= Thomas Coke Squance =

Thomas Coke Squance FRCS FRSE FSA Scot (1852-1923) was a 19th- and 20th-century British pathologist, antiquarian and naturalist.

==Life==
Squance was born at Bishopwearmouth, then in County Durham in 1852. He was the eldest son of Thomas Coke Squance, a bank manager from Frome and his wife, Elizabeth Salisbury Harrison. His father founded T. C. Squance & Sons in Durham in 1870.

He was educated locally, then studied medicine at Durham University. He underwent practical training at St.
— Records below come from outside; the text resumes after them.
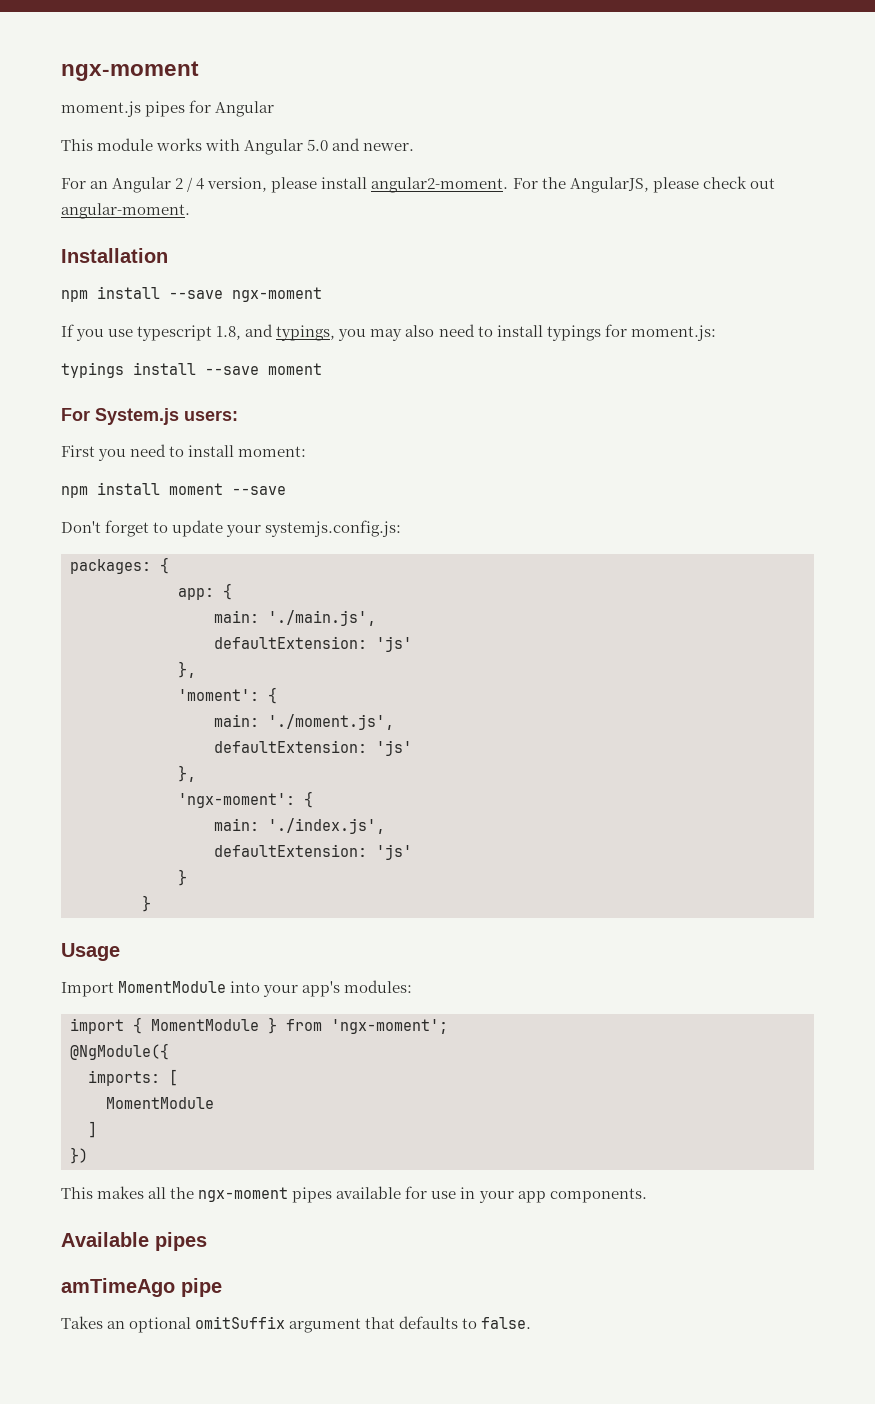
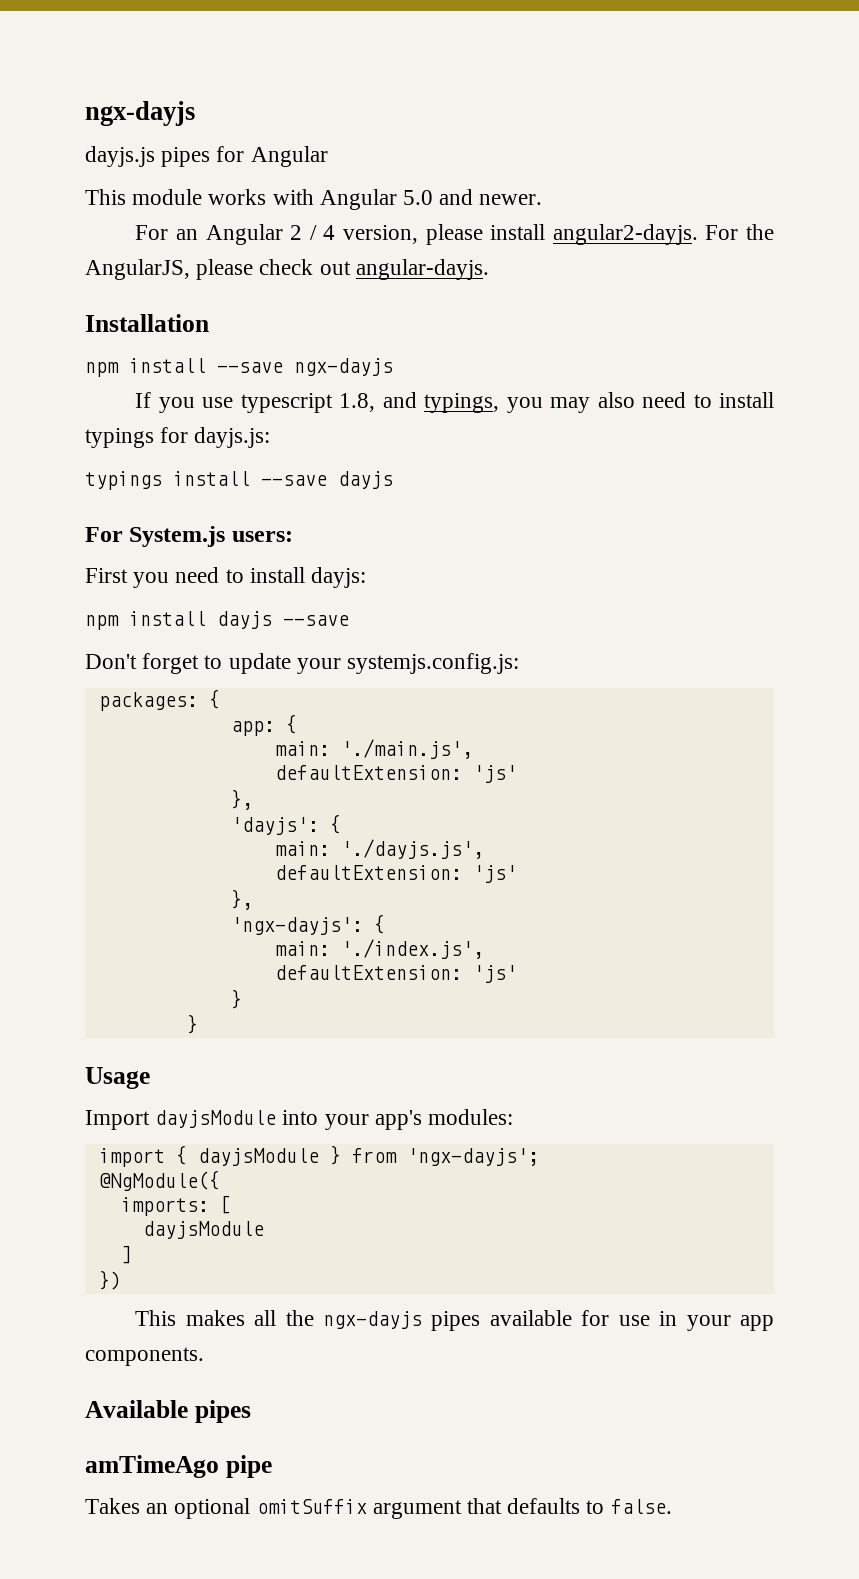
[61,61,199,81] [61,101,141,117] ngx-moment // moment.js -> [85,101,195,126] [85,146,155,167] ngx-dayjs // dayjs.js
[371,177,509,193] angular2-moment. -> [552,224,698,245] angular2-dayjs.
[61,203,190,219] angular-moment. -> [355,259,489,280] angular-dayjs.
[232,287,322,302] ngx-moment -> [294,358,393,376] ngx-dayjs
[630,325,716,341] moment.js: -> [194,427,271,448] dayjs.js:
[268,363,322,375] moment -> [338,471,393,489] dayjs
[238,446,307,457] [61,482,223,498] moment: // npm install moment -> [311,567,367,588] [85,611,272,630] dayjs: // npm install dayjs
[178,687,277,704] [214,714,394,730] [214,740,412,756] [178,765,196,782] [178,793,295,808] 'moment': { // main: './moment.js', // defaultExtension: 'js' // }, // 'ngx-moment': -> [230,814,341,835] [274,839,484,859] [274,865,517,883] [230,889,253,910] [230,917,363,935] 'dayjs': { // main: './dayjs.js', // defaultExtension: 'js' // }, // 'ngx-dayjs':
[118,981,227,993] MomentModule -> [155,1110,277,1128] dayjsModule
[151,1019,259,1031] MomentModule -> [197,1148,319,1166] dayjsModule
[331,1019,448,1034] 'ngx-moment'; -> [406,1148,539,1166] 'ngx-dayjs';
[106,1097,214,1109] MomentModule -> [142,1221,264,1239] dayjsModule
[198,1187,289,1202] ngx-moment -> [322,1311,422,1329] ngx-dayjs

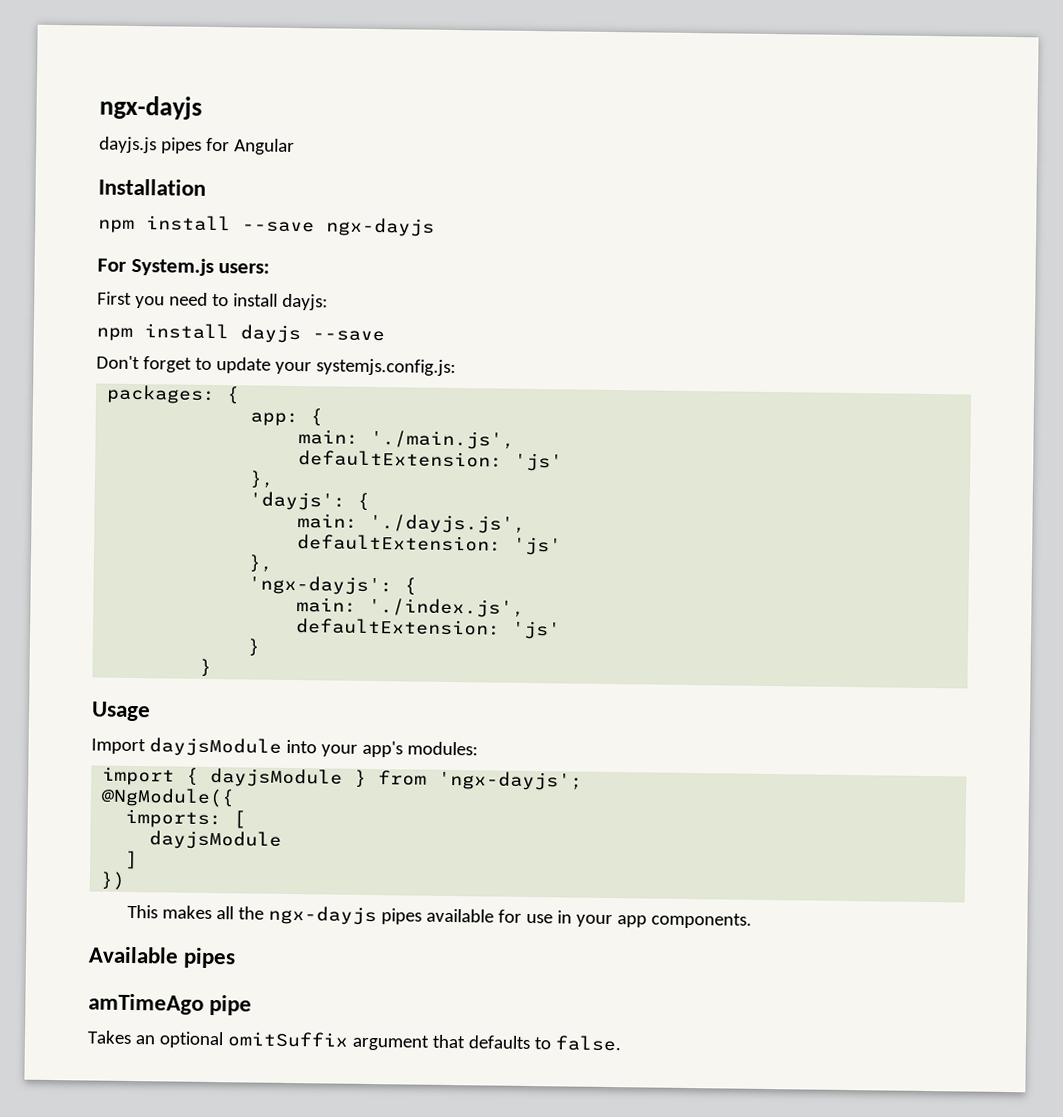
[85,189,543,210] [135,224,774,245] [85,259,489,280] // This module works with Angular 5.0 and newer. // For an Angular 2 / 4 version, please install angular2-dayjs. For the AngularJS, please check out angular-dayjs. -> (295, 146) none
[135,392,774,413] [85,427,271,448] [85,471,393,490] // If you use typescript 1.8, and typings, you may also need to install typings for dayjs.js: // typings install --save dayjs -> (435, 227) none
Thomas's Hospital, London and gained his doctorate (MD) in 1877. He spent his career in Sunderland. He was Consulting Physician to Sunderland Royal Infirmary, Medical Officer of Health to Sunderland Rural District Council and Surgeon to Sunderland Women's and Children's Hospital.

He was elected a Fellow of the Royal Society of Edinburgh in 1906. His proposers for the latter were Sir Thomas Oliver, Robert Hoden, Sir Byrom Bramwell, and Nicholas Henry Martin.

From 1910 to 1914 he was President of the Sunderland Antiquarian Society.

He died on 29 May 1923.

==Family==

In 1880 he married Eleanor Vint, daughter of James Vint.

==Publications==

- Selections of Thomas Coke Squance (1899).